2.4. Discretization of Operators

The operators div, grad, and curl are discretized using a finite volume formulation. Although div and grad do not appear in (2.8), they are required for the solution of the system. The divergence operator is discretized in the usual flux-balance approach, which by Gauss’ theorem considers the current flux through each face of a cell. The nodal gradient (operates on a function with values on the nodes) is obtained by differencing adjacent nodes and dividing by edge length. The discretization of the curl operator is computed similarly to the divergence operator by utilizing Stokes theorem by summing the magnetic field components around the edge of each face. Please see [HHG+12] for a detailed description of the discretization process.

2.5. Forward Problem

To solve the forward problem, we must first discretize and solve for the fields in Eq. (2.2), where \(e^{-i\omega t}\) is suppressed. Using finite volume discretization, the electric fields on cell edges (\(\mathbf{u_e}\)) are obtained by solving the following system at every frequency:

(2.11)\[\big [ \mathbf{C^T \, M_\mu \, C} + i\omega \mathbf{M_\sigma} \big ] \, \mathbf{u_e} = - i \omega \mathbf{s}\]

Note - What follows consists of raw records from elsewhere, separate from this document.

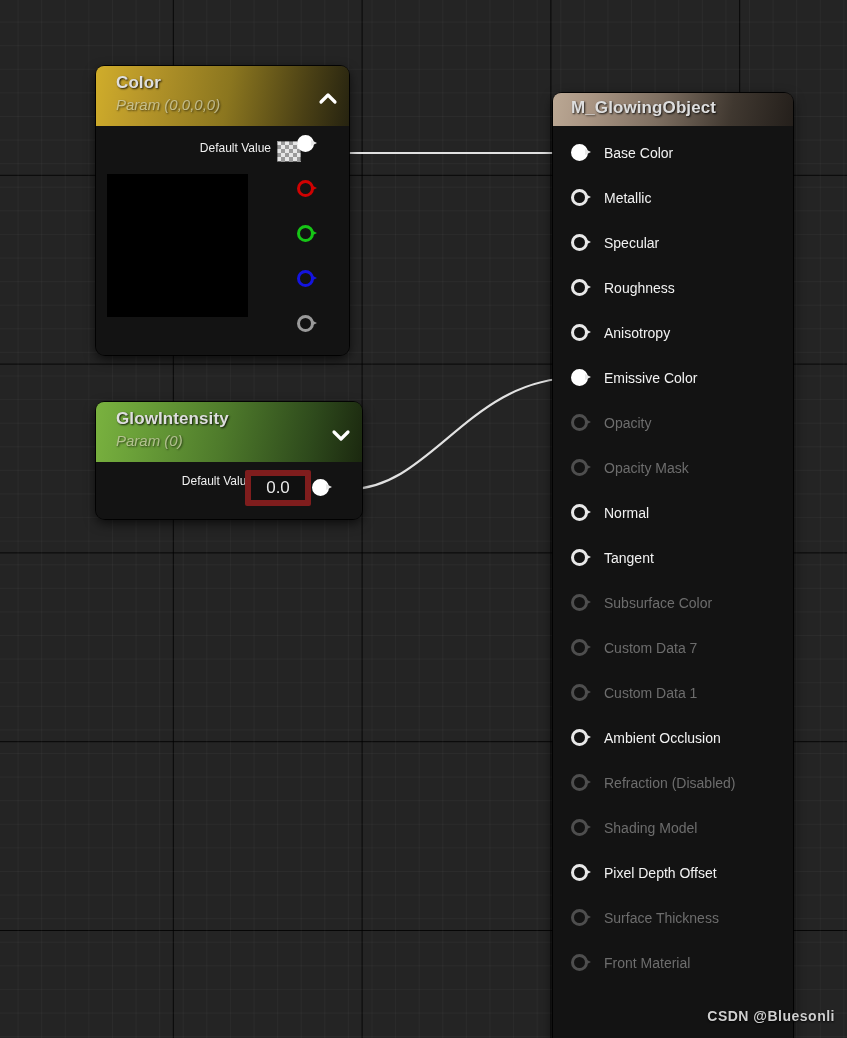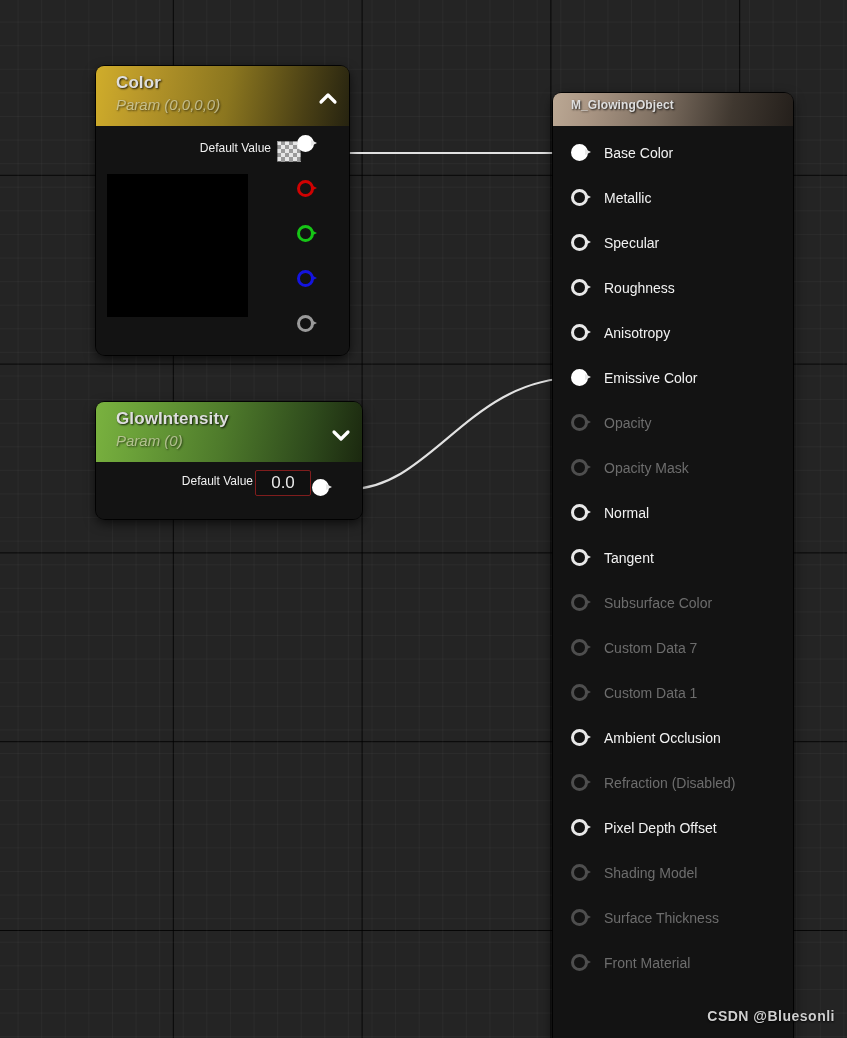--- a/index.html
+++ b/index.html
@@ -150,38 +150,38 @@
     right: 109px; top: 12px;
   }
   .num-field {
     position: absolute;
     right: 51px; top: 8px;
     min-width: 40px;
     padding: 2px 7px;
     font-size: 17px;
     color: #e9e9e9;
     text-align: center;
-    border: 1px solid #7f1d1d;
+    border: 6px solid #7f1d1d;
     border-radius: 2px;
     background: #101010;
   }
 
   
   #node-material {
     left: 553px; top: 93px;
     width: 240px; height: 960px;
     border-radius: 9px 9px 0 0;
   }
   #node-material .node-header {
     height: 33px;
     background: linear-gradient(100deg, #bba894 0%, #a99583 16%, #7e6f61 44%, #403830 74%, #241f1b 100%);
   }
   #node-material .node-title {
     position: absolute; left: 18px; top: 5px;
-    font-size: 12px;
+    font-size: 17px;
   }
   #node-material .node-body {
     height: 927px;
     border-radius: 0;
     padding-top: 4px;
   }
 
   .pin-row {
     position: relative;
     height: 45px;
@@ -437,33 +437,33 @@
           </span>
           <span class="pin-label">Ambient Occlusion</span>
         </div>
         <div class="pin-row disabled">
           <span class="pin dim">
             <span class="ring"></span>
             <span class="arrow"></span>
           </span>
           <span class="pin-label">Refraction (Disabled)</span>
         </div>
+        <div class="pin-row disabled">
+          <span class="pin dim">
+            <span class="ring"></span>
+            <span class="arrow"></span>
+          </span>
+          <span class="pin-label">Shading Model</span>
+        </div>
         <div class="pin-row">
           <span class="pin">
             <span class="ring"></span>
             <span class="arrow"></span>
           </span>
           <span class="pin-label">Pixel Depth Offset</span>
-        </div>
-        <div class="pin-row disabled">
-          <span class="pin dim">
-            <span class="ring"></span>
-            <span class="arrow"></span>
-          </span>
-          <span class="pin-label">Shading Model</span>
         </div>
         <div class="pin-row disabled">
           <span class="pin dim">
             <span class="ring"></span>
             <span class="arrow"></span>
           </span>
           <span class="pin-label">Surface Thickness</span>
         </div>
         <div class="pin-row disabled">
           <span class="pin dim">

where \(\mathbf{C}\) is the curl operator and:

\[\begin{split}\begin{align} \mathbf{M_\mu} &= diag \big ( \mathbf{A^T_{f2c} V} \, \boldsymbol{\mu^{-1}} \big ) \\ \mathbf{M_\sigma} &= diag \big ( \mathbf{A^T_{e2c} V} \, \boldsymbol{\sigma} \big ) \\ \end{align}\end{split}\]

where \(\mathbf{V}\) is a diagonal matrix containing all cell volumes, \(\mathbf{A_{f2c}}\) averages from faces to cell centres and \(\mathbf{A_{e2c}}\) averages from edges to cell centres. The magnetic permeabilities and conductivities for each cell are contained within vectors \(\boldsymbol{\mu}\) and \(\boldsymbol{\sigma}\), respectively.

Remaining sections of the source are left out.